Ernährung bei Leichter Diabetes

Nahrungsergänzung bei leichtem Diabetes

Tatsächlich wäre es leicht, mit der Volkskrankheit der Moderne fertig zu werden: Dazu eignen sich leicht verdauliche Lebensmittel, z.B. Saft, Dextrose, gezuckerte Lebensmittel. Das erleichtert die Umsetzung der Vollwerternährung im hektischen Alltag. Zuckerkrankheit - Ernährung und Bewegung.

Sie kommen ohne Medikamente aus.

Richtig ernähren bei Diabetes leicht gemacht

Der Diabetes ist heute eine weit verbreitete Krankheit ersten Grades. Alleine in Deutschland gibt es über 7 Mio. Menschen mit Diabetes - mit steigender Tendenz. Fachleute gehen davon aus, dass sich die Anzahl der Zuckerkranken in den kommenden zehn Jahren verdoppelt. 95% aller Diabetespatienten zählen zum Bluttyp 2, für dessen Entwicklung eine Fehlernährung mit übergewichtigen, hohen Blutdruckwerten und erhöhtem Blutfettwert mit verantwortlich ist.

In der Autoimmunerkrankung Diabetes 1 kämpft der Organismus gegen die Insulin produzierenden Bauchspeicheldrüsenzellen. So kann das für den Metabolismus benötigte Insulin nicht mehr in ausreichendem Maße hergestellt werden. Für den Versand des Blutzuckers muss Insulin mehrfach am Tag injiziert werden. Zur medikamentösen Behandlung gehört eine entsprechende Ernährung. Der Diabetes des Typs 1 tritt in der Regel in den ersten Jahren auf.

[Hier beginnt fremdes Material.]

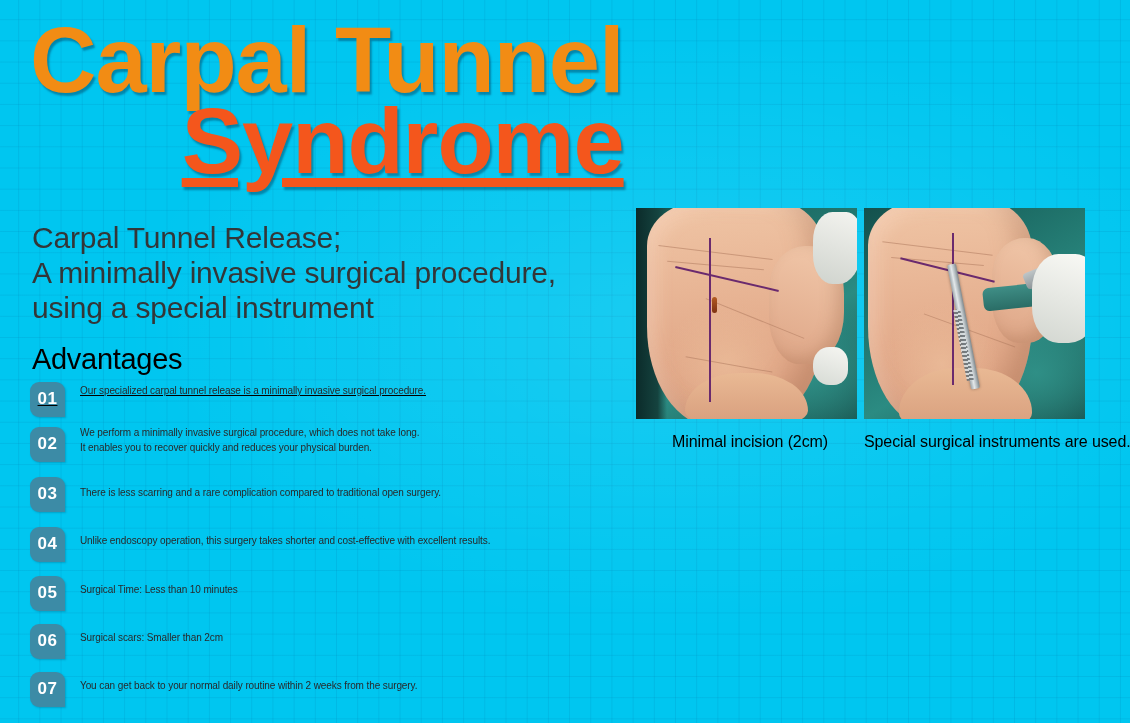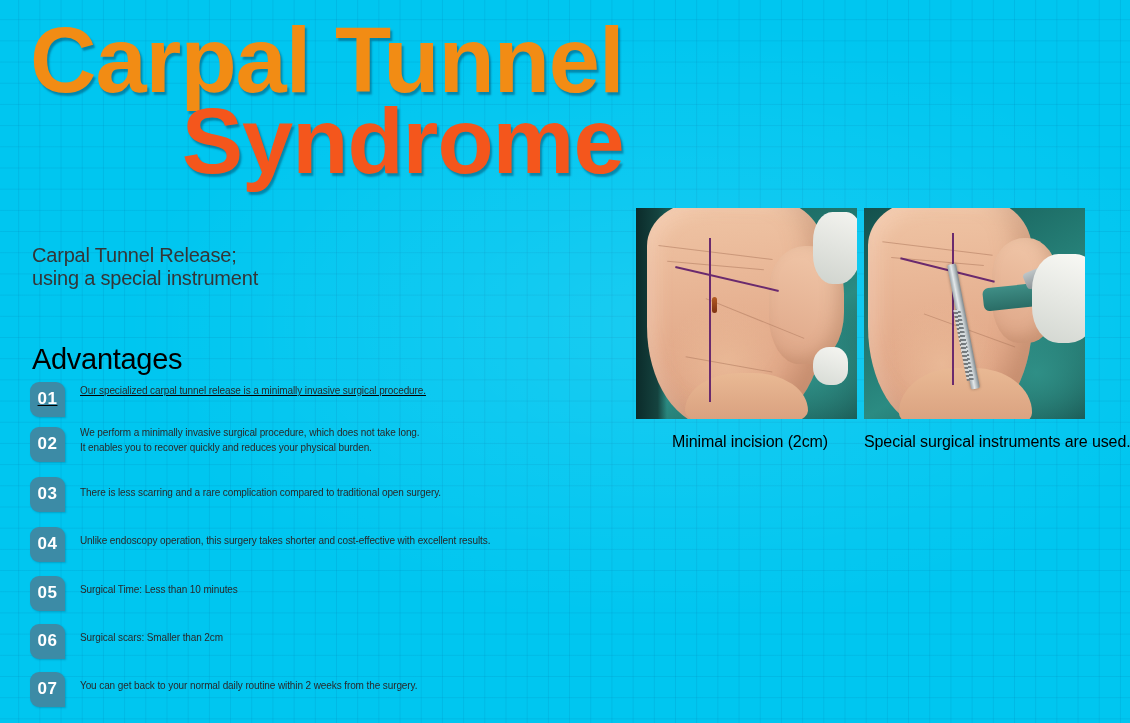--- a/index.html
+++ b/index.html
@@ -40,28 +40,28 @@
   }
   .headline .line {
     display:block;
     font-family:"Liberation Sans", sans-serif;
     font-weight:bold;
     font-size:92px;
     letter-spacing:-1px;
     text-shadow:2px 3px 2px rgba(0,60,90,.45);
   }
   .headline .line1 { color:#f28c14; }
-  .headline .line2 { color:#f4561c; margin-top:-4px; }
+  .headline .line2 { color:#f4561c; margin-top:-4px;text-decoration:underline; }
 
   
   .subtitle {
     position:absolute;
-    left:32px; top:244px;
+    left:32px; top:220px;
     color:#333638;
-    font-size:20px;
+    font-size:30px;
     line-height:1.17;
     letter-spacing:-.2px;
     z-index:3;
   }
   .subtitle span { display:block; }
 
   
   .adv-heading {
     position:absolute;
     left:32px; top:343px;
@@ -258,20 +258,21 @@
 
 <div id="poster">
 
   <div class="headline">
     <span class="line line1">Carpal Tunnel</span>
     <span class="line line2">Syndrome</span>
   </div>
 
   <div class="subtitle">
     <span>Carpal Tunnel Release;</span>
+    <span>A minimally invasive surgical procedure,</span>
     <span>using a special instrument</span>
   </div>
 
   <div class="adv-heading">Advantages</div>
 
   <div class="adv-list">
 
     <div class="adv-item i1">
       <div class="badge">01</div>
       <div class="adv-text">

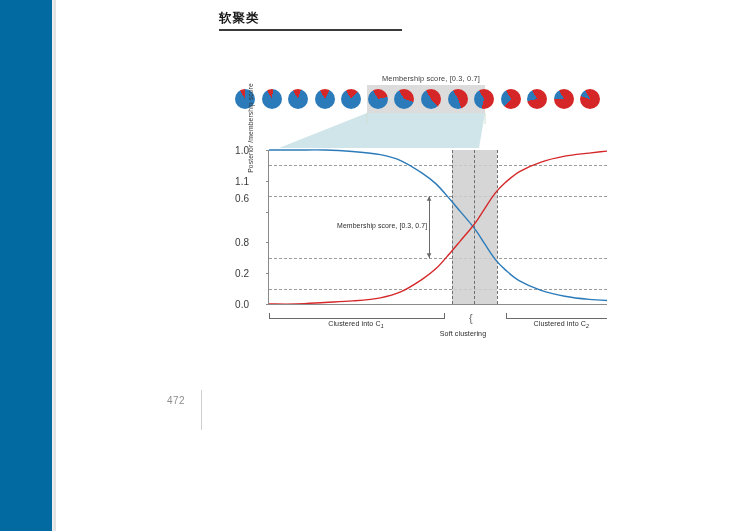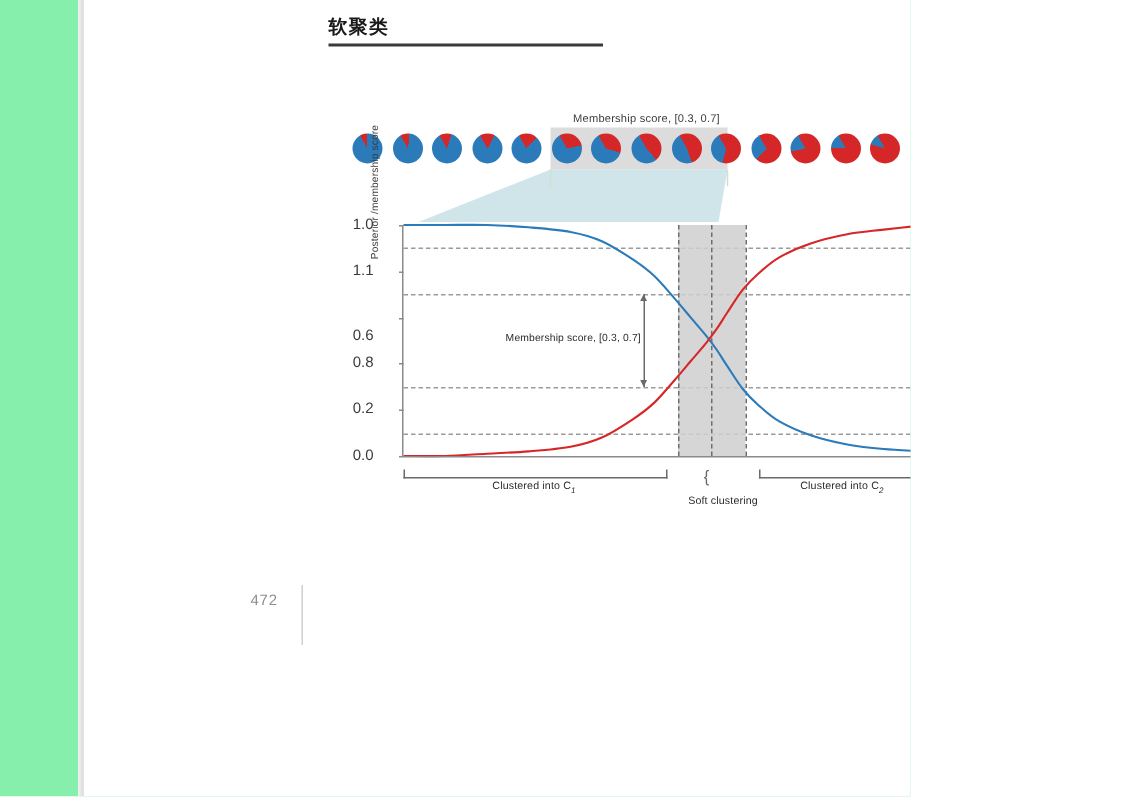--- a/index.html
+++ b/index.html
@@ -13,21 +13,21 @@
     font-family: "Liberation Sans", sans-serif;
     overflow: hidden;
     position: relative;
   }
 
   #viewport {
     position: absolute;
     left: 0; top: 0;
     width: 607px;
     height: 531px;
-    background: #86efac;
+    background: #0369a1;
     overflow: hidden;
   }
 
   
   #page {
     position: absolute;
     left: 56px;
     top: 0px;
     width: 641px;
     height: 531px;
@@ -328,21 +328,21 @@
 
           <div class="ylabel">Posterior /membership score</div>
 
           <div id="yticks">
               <div class="ytick" style="top: 154px;">0.0</div>
               <div class="ytick-mark" style="top: 154px;"></div>
               <div class="ytick" style="top: 123.2px;">0.2</div>
               <div class="ytick-mark" style="top: 123.2px;"></div>
               <div class="ytick" style="top: 92.4px;">0.8</div>
               <div class="ytick-mark" style="top: 92.4px;"></div>
-              <div class="ytick" style="top: 74px;">0.6</div>
+              <div class="ytick" style="top: 48px;">0.6</div>
               <div class="ytick-mark" style="top: 61.6px;"></div>
               <div class="ytick" style="top: 30.8px;">1.1</div>
               <div class="ytick-mark" style="top: 30.8px;"></div>
               <div class="ytick" style="top: 0px;">1.0</div>
               <div class="ytick-mark" style="top: 0px;"></div>
             </div>
           <div id="gridlines">
               <div class="gridline" style="top: 138.6px;"></div>
               <div class="gridline" style="top: 107.8px;"></div>
               <div class="gridline" style="top: 46.2px;"></div>
@@ -376,21 +376,21 @@
         <div class="bracket" id="bracket-right" style="left: 274.64px; top: 167px; width: 111.36px;"></div>
 
         <div class="bracket-label" id="label-left" style="left: 38px; width: 174px; top: 174px;">
           <span>Clustered into C</span><i class="sub">1</i>
         </div>
         <div class="bracket-label" id="label-right" style="left: 274.64px; width: 111.36px; top: 174px;">
           <span>Clustered into C</span><i class="sub">2</i>
         </div>
 
         <div id="soft-brace" style="left: 238.1px; top: 167px;">{</div>
-        <div class="bracket-label" id="label-soft" style="left: 201px; width: 100px; top: 184px;">Soft clustering</div>
+        <div class="bracket-label" id="label-soft" style="left: 182px; width: 100px; top: 184px;">Soft clustering</div>
       </div>
 
     </div>
 
     <div id="page-number">472</div>
     <div id="page-number-rule"></div>
 
   </div>
 </div>
 

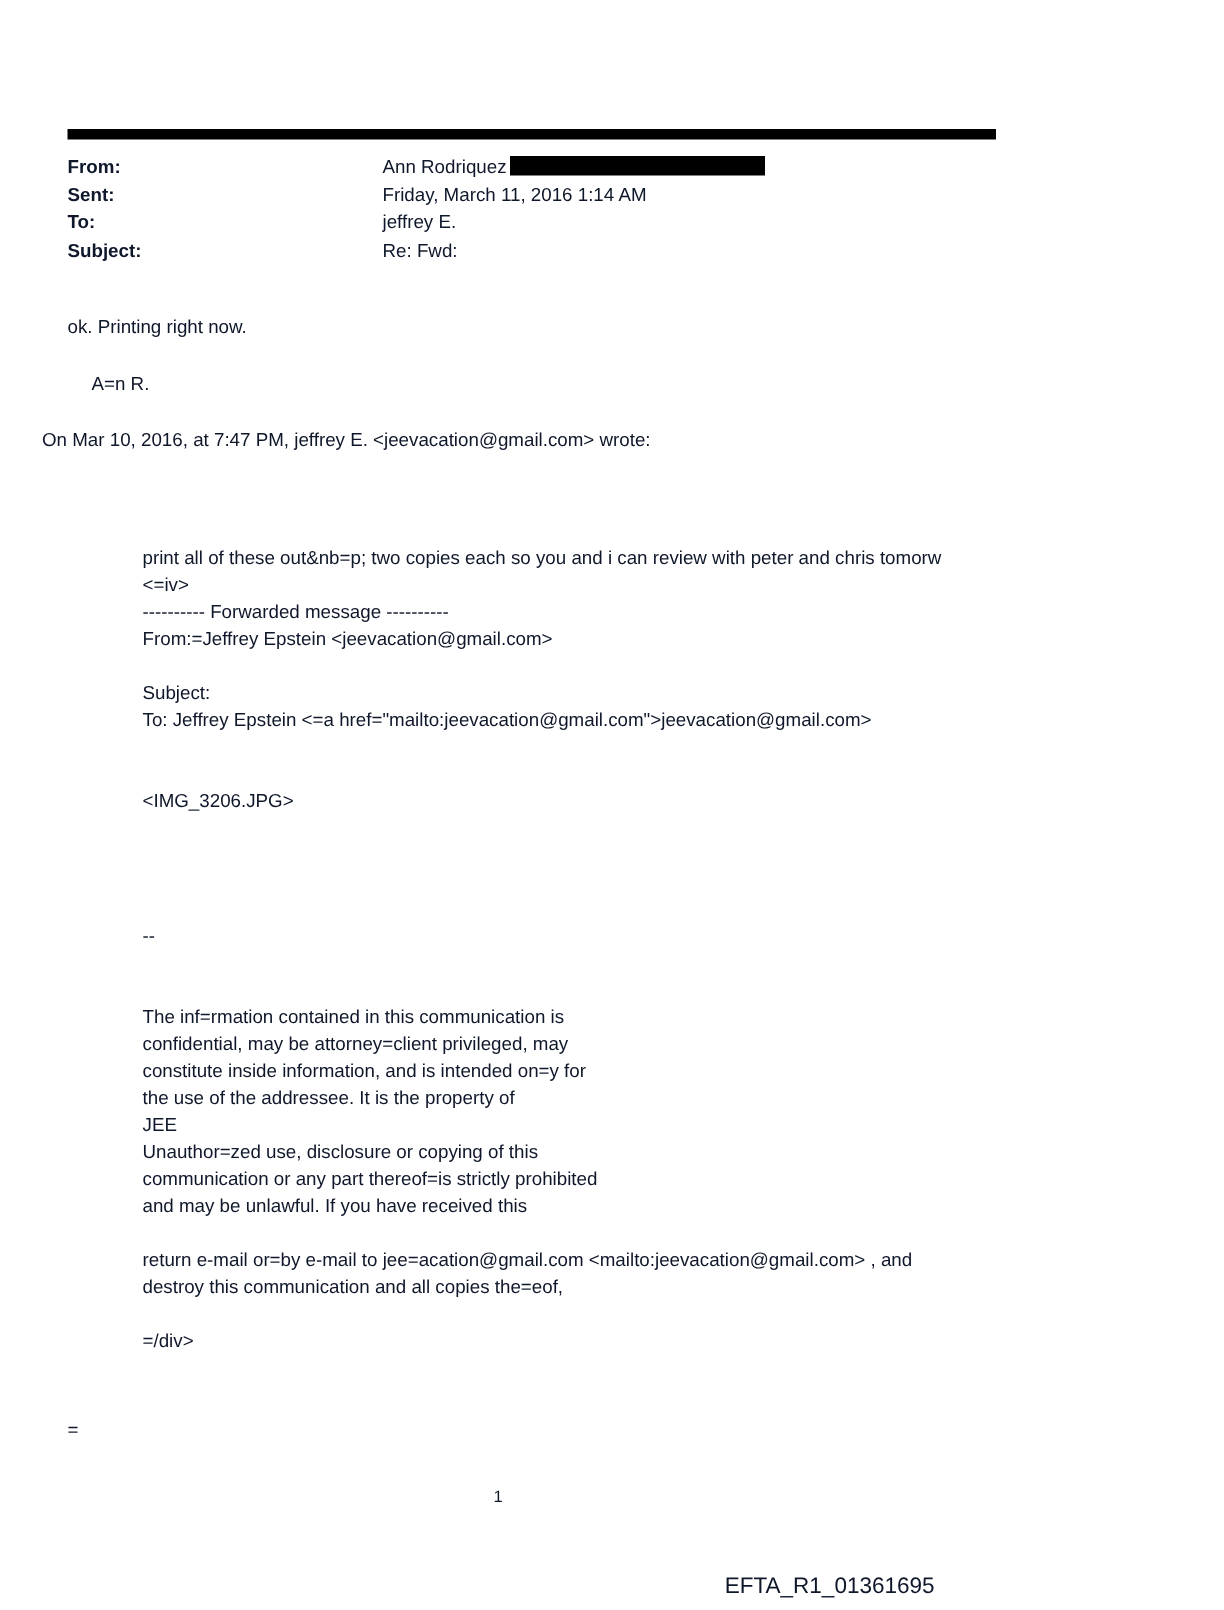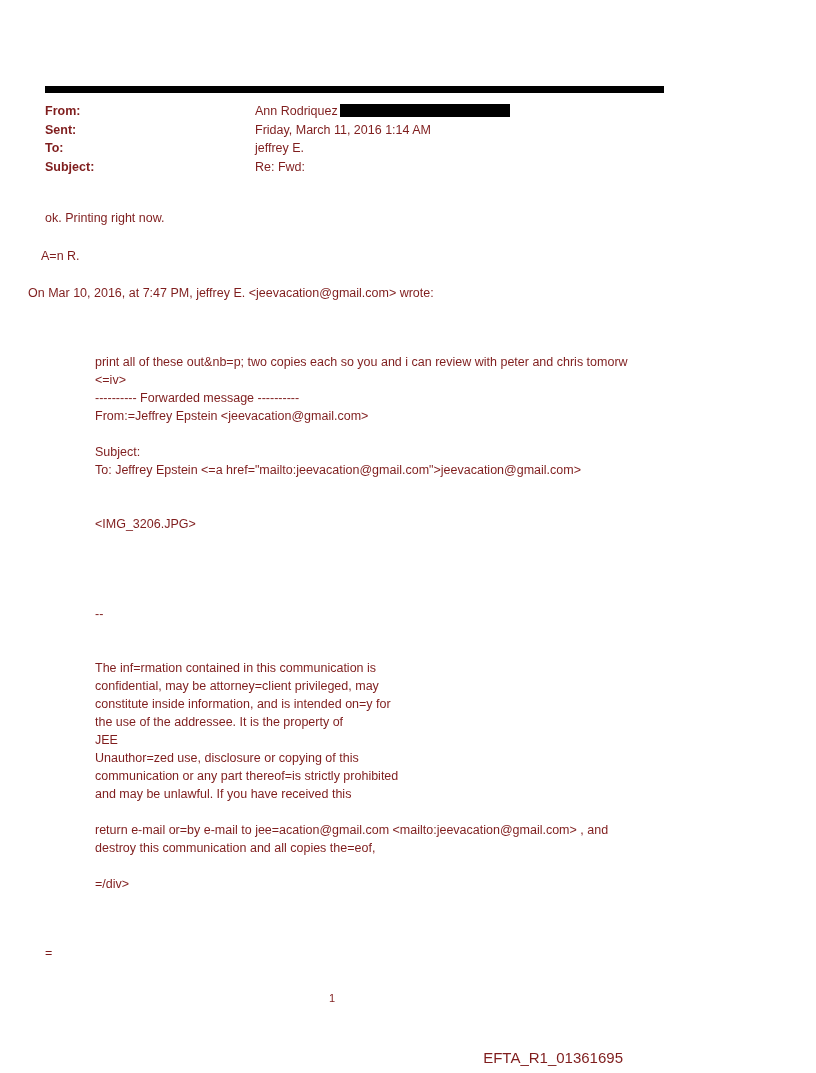--- a/index.html
+++ b/index.html
@@ -3,21 +3,21 @@
 <meta charset="utf-8">
 <style>
   html, body { margin: 0; padding: 0; background: #ffffff; }
   .page {
     position: relative;
     width: 664px;
     height: 1073px;
     background: #ffffff;
     font-family: "Liberation Sans", sans-serif;
     font-size: 12.5px;
-    color: #7f1d1d;
+    color: #0f172a;
     overflow: hidden;
   }
   .top-rule {
     position: absolute;
     left: 45px;
     top: 86px;
     width: 716px;
     height: 7px;
     background: #000000;
   }
@@ -31,26 +31,26 @@
   .meta .label { width: 210px; font-weight: bold; }
   .redaction {
     display: inline-block;
     width: 170px;
     height: 13px;
     background: #000000;
     vertical-align: -2px;
     margin-left: 2px;
   }
   .ack          { position: absolute; left: 45px; top: 211px; }
-  .sig          { position: absolute; left: 41px; top: 249px; }
+  .sig          { position: absolute; left: 61px; top: 249px; }
   .reply-header { position: absolute; left: 28px; top: 286px; white-space: nowrap; }
   .quoted {
     position: absolute;
     left: 95px;
-    top: 353px;
+    top: 363px;
     width: 640px;
     line-height: 18px;
   }
   .line  { min-height: 18px; white-space: nowrap; }
   .gap-1 { height: 18px; }
   .gap-2 { height: 36px; }
   .gap-4 { height: 72px; }
   .indent { padding-left: 28px; }
   .stray { position: absolute; left: 45px; top: 946px; }
   .page-number {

Vererbbar ist die Prädisposition dafür eine vielseitige Ernährung mit einem großen Kohlenhydratanteil aus Vollkorngetreide, Früchten und Gemüse sowie wenig und nicht zu viel Eiweiß: Ein solcher Schatz verhindert Fettleibigkeit und belasten nicht die bei Diabetes häufig geschädigte Niere zusätzlich. Vermeide große Menge an rasch verfügbaren Kohlehydraten, vor allem Bonbons und Fettsnacks, und esse sie nicht zwischen den Mahlzeiten: Sie führen zu einem schnellen Anstieg des Blutzuckers, der auch mit einer Intensivinsulintherapie nicht so gut vermieden werden kann. Bei Diabetes des Typs 2 verliere ich die Blutzuckersenkungsfähigkeit.

Auf Insulin kann der Organismus nicht richtig reagieren, und gleichzeitig erzeugt die Pankreas immer weniger von diesem hormonellen Signal, dem einzig endogenen Botschafter, der den Zuckerspiegel im Blut senkt. Dies ist oft auf Unterernährung und Adipositas zurückzuführen, auch wenn die Prädisposition in vielen FÃ?llen gentechnisch bedingt ist. Im Regelfall fängt die Behandlung mit einer Umstellung der Ernährung an.

Vermeiden Sie Nahrungsmittel mit großen Anteilen an rasch verfügbarer Kohlenhydrate: Brote, Erdäpfel, Nudeln, Reiskörner und vor allem Zuckergetränke, Säfte, Süßigkeiten und Snacks führen zu einem raschen und tonischen Anstieg des Blutzuckers, der es zu vermeiden gilt. Besondere Trächtigkeitshormone vermindern die Insulinreaktion der Körperzelle, so dass sie weniger Blutzucker aufnimmt.

Wenn das Pankreas diese Schwachstelle nicht durch die Freisetzung von mehr Insulin kompensieren kann, erhöht der Zugriff das Embryonenwachstum. Dadurch werden Trächtigkeit und Geburt schwieriger und das Risikopotenzial von übergewichtigen und diabetischen Kindern steigt: Steigern Sie den Anteil von Gemüse in Ihrer Ernährung:

Vermeiden Sie Nahrungsmittel mit großen Anteilen an rasch verfügbarer Kohlenhydrate: Brote, Erdäpfel, Nudeln, Reiskörner und vor allem Zuckergetränke, Säfte, Bonbons und Knabbereien führen zu einem raschen und starken Anstieg des Blutzuckers, der es zu vermeiden gilt.